Based on the BET results and Cr(VI) removal performance, the optimum conditions for the preparation of magnetic carbon nanocomposites are at a temperature of 500 ^oC for 15 min in the N₂ atmosphere, which is FC515 sample. The subsequent experiments were conducted by using FC515.

3.2 Structure characterization of FC515

In order to study the microstructure characteristics of samples, the SEM images with high and low magnifications for as-prepared Fe₃O₄, chitosan coated Fe₃O₄ and FC515 have been performed and the obtained results are depicted in Fig. S3. The SEM images of Fe₃O₄ with and without n-octanoic acid are shown in Fig.
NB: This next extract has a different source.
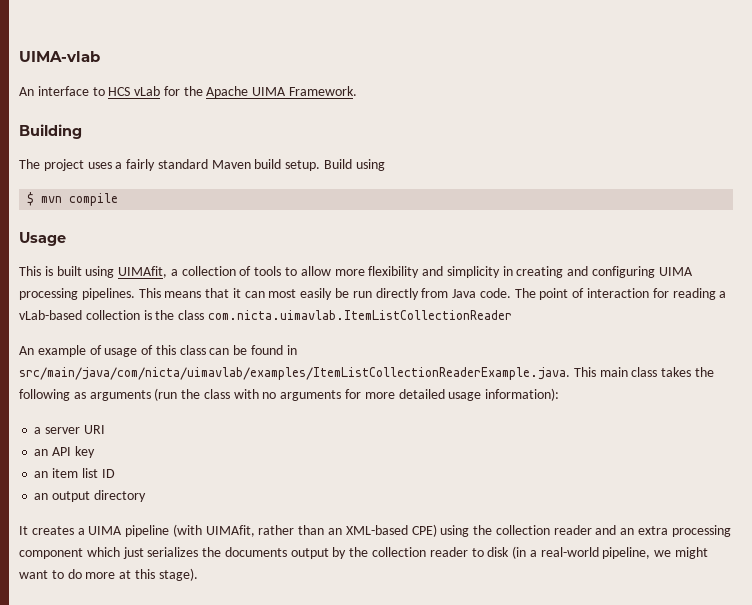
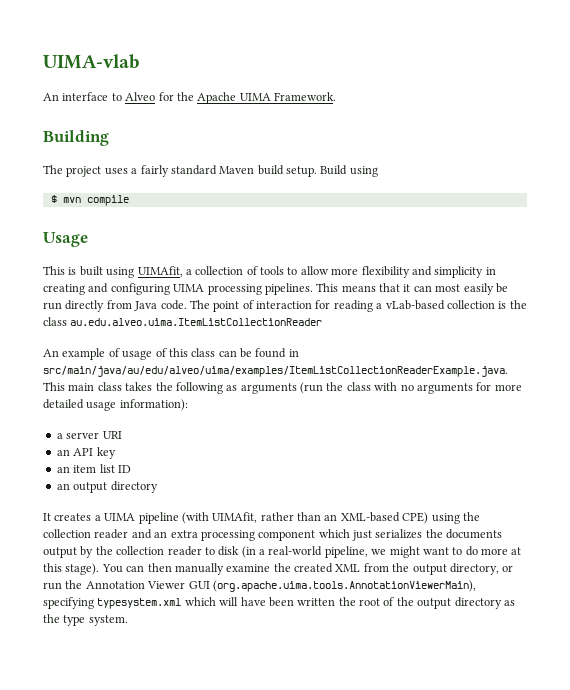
[108,86,161,96] HCS vLab -> [125,92,156,101] Alveo
[207,310,512,320] com.nicta.uimavlab.ItemListCollectionReader -> [70,318,323,326] au.edu.alveo.uima.ItemListCollectionReader
[19,367,570,380] src/main/java/com/nicta/uimavlab/examples/ItemListCollectionReaderExample.java. -> [43,366,508,377] src/main/java/au/edu/alveo/uima/examples/ItemListCollectionReaderExample.java.
(198, 574) none -> [101,563,514,575] [43,580,476,592] [43,597,515,609] [43,614,128,626] You can then manually examine the created XML from the output directory, or run the Annotation Viewer GUI (org.apache.uima.tools.AnnotationViewerMain), specifying typesystem.xml which will have been written the root of the output directory as the type system.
S4. The results manifest that after adding n-octanoic acid, the morphology of Fe₃O₄ nanoparticles becomes uniform. This confirms the role of n-octanoic acid as a surfactant. In Fig. S3a and d, it’s seen that the as-prepared Fe₃O₄ has a spherical structure with a smooth surface and an average diameter about 20-30 nm. After coated with chitosan, Fig. S3b and e, the surface of Fe₃O_4­ become relatively rougher. However, the FC515 has a totally different microstructure, which is composed of big carbon microspheres surrounded by small nanoparticles, Fig. S3c and f. The big carbon microsphere probably from the functionalized PS has a diameter of 300-400 nm. The small nanoparticles may be caused by the carbonized chitosan coated Fe₃O₄.